## Exercise
Print the entries in full, word for word, but not the pictures.

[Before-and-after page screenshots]
'''

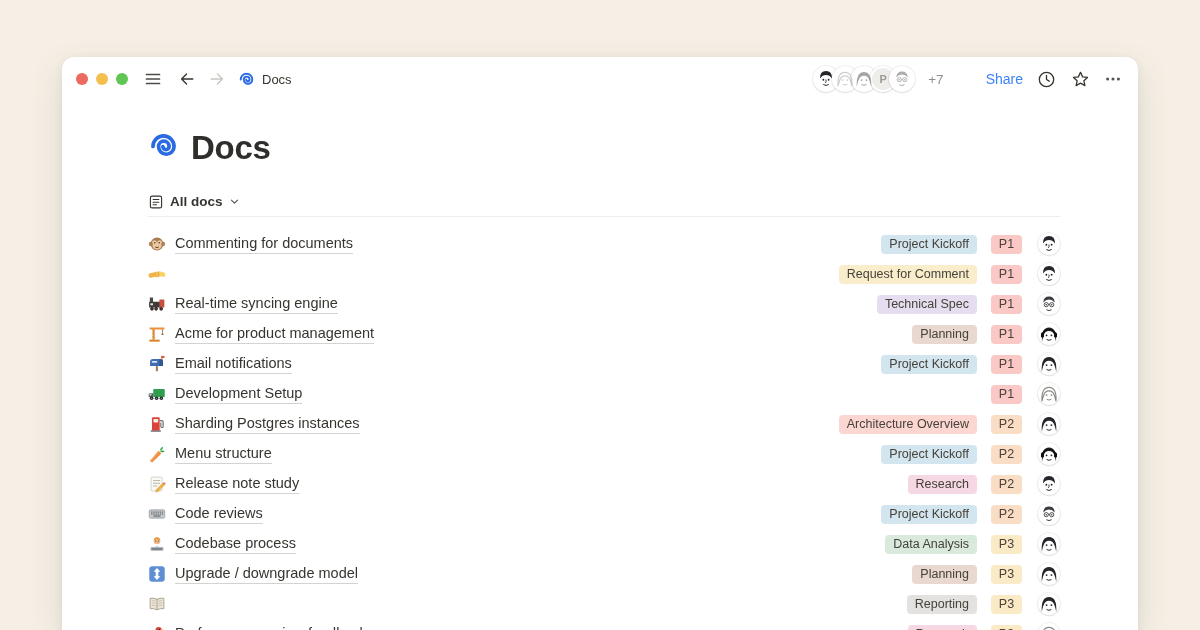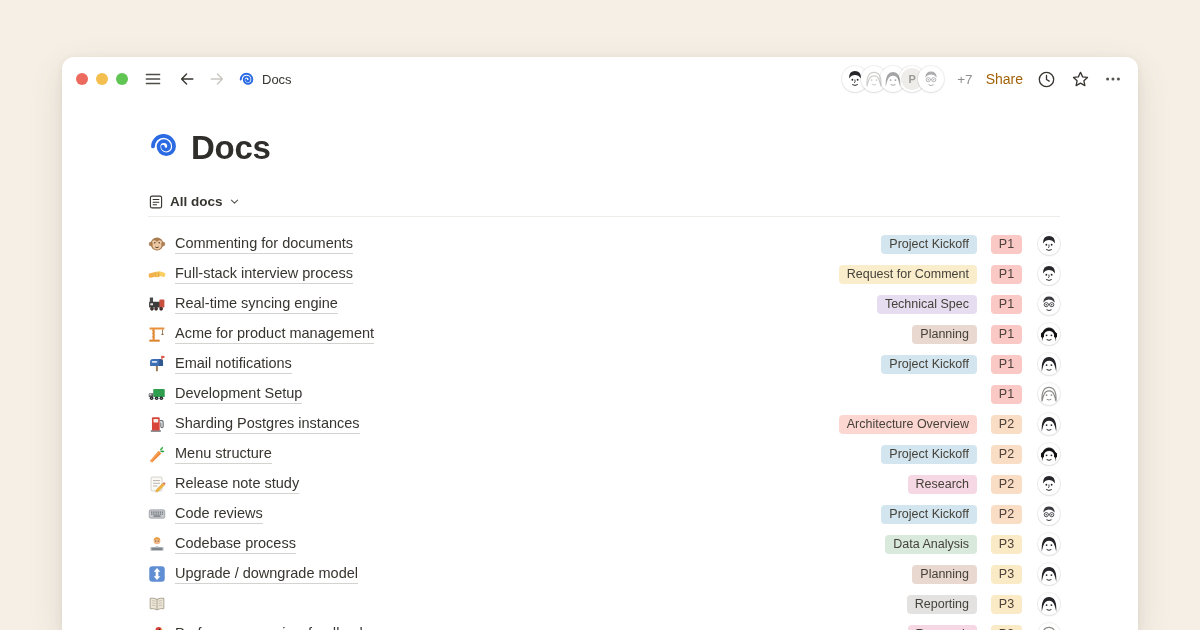--- a/index.html
+++ b/index.html
@@ -37,7 +37,7 @@
   .avatar.letter { background:#eeedea; display:flex; align-items:center; justify-content:center;
                    font-size:11px; font-weight:700; color:#9b9a97; }
   .overflow-count { font-size:13.5px; color:#8f8e8b; }
-  .share-label { font-size:14px; color:#a16207; cursor:pointer; }
+  .share-label { font-size:14px; color:#3b82f6; cursor:pointer;margin-left:29px; }
   
   .content { padding:0 78px 0 86px; }
   .page-header { margin-top:26px; display:flex; align-items:center; gap:12px; height:42px; }

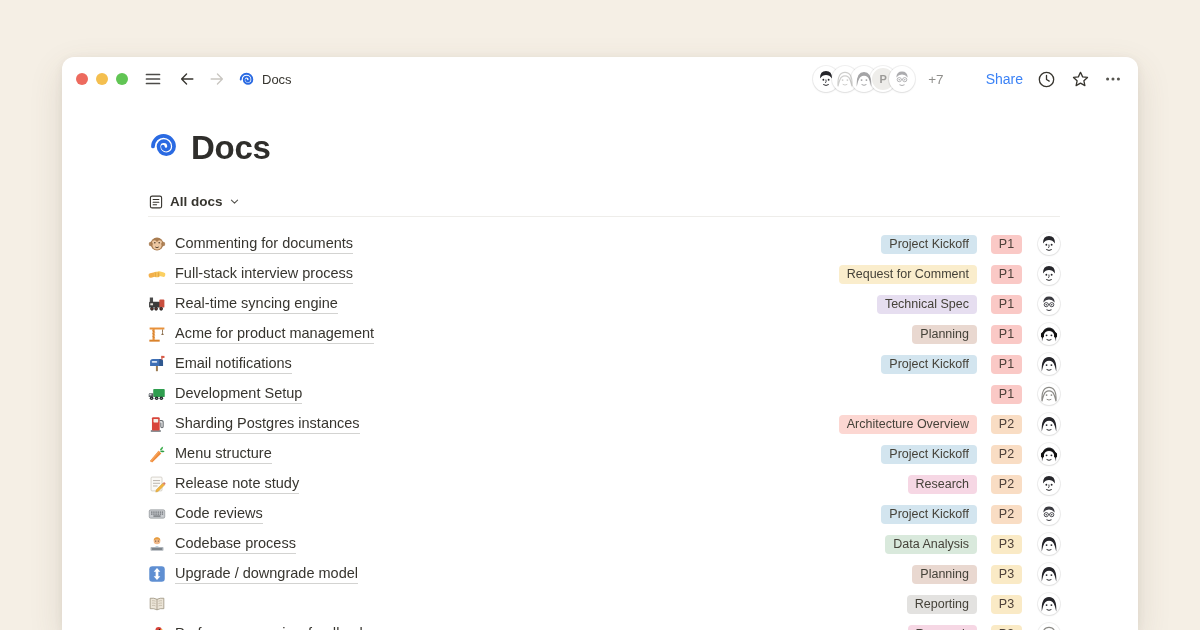--- a/index.html
+++ b/index.html
@@ -225,7 +225,6 @@
               <path d="M8.2 8.4v4.6M11.6 8.4v4.6" stroke="#d99a34" stroke-width=".7"></path>
             </svg>
           </span>
-          <span class="row-title">Full-stack interview process</span>
           <span class="tag" style="background: rgb(250, 237, 204);">Request for Comment</span>
           <span class="p-tag" style="background: rgb(250, 201, 198);">P1</span>
           <span class="avatar">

'''

## Your response
--- a/index.html
+++ b/index.html
@@ -37,7 +37,7 @@
   .avatar.letter { background:#eeedea; display:flex; align-items:center; justify-content:center;
                    font-size:11px; font-weight:700; color:#9b9a97; }
   .overflow-count { font-size:13.5px; color:#8f8e8b; }
-  .share-label { font-size:14px; color:#a16207; cursor:pointer; }
+  .share-label { font-size:14px; color:#3b82f6; cursor:pointer;margin-left:29px; }
   
   .content { padding:0 78px 0 86px; }
   .page-header { margin-top:26px; display:flex; align-items:center; gap:12px; height:42px; }

--- a/index.html
+++ b/index.html
@@ -225,7 +225,6 @@
               <path d="M8.2 8.4v4.6M11.6 8.4v4.6" stroke="#d99a34" stroke-width=".7"></path>
             </svg>
           </span>
-          <span class="row-title">Full-stack interview process</span>
           <span class="tag" style="background: rgb(250, 237, 204);">Request for Comment</span>
           <span class="p-tag" style="background: rgb(250, 201, 198);">P1</span>
           <span class="avatar">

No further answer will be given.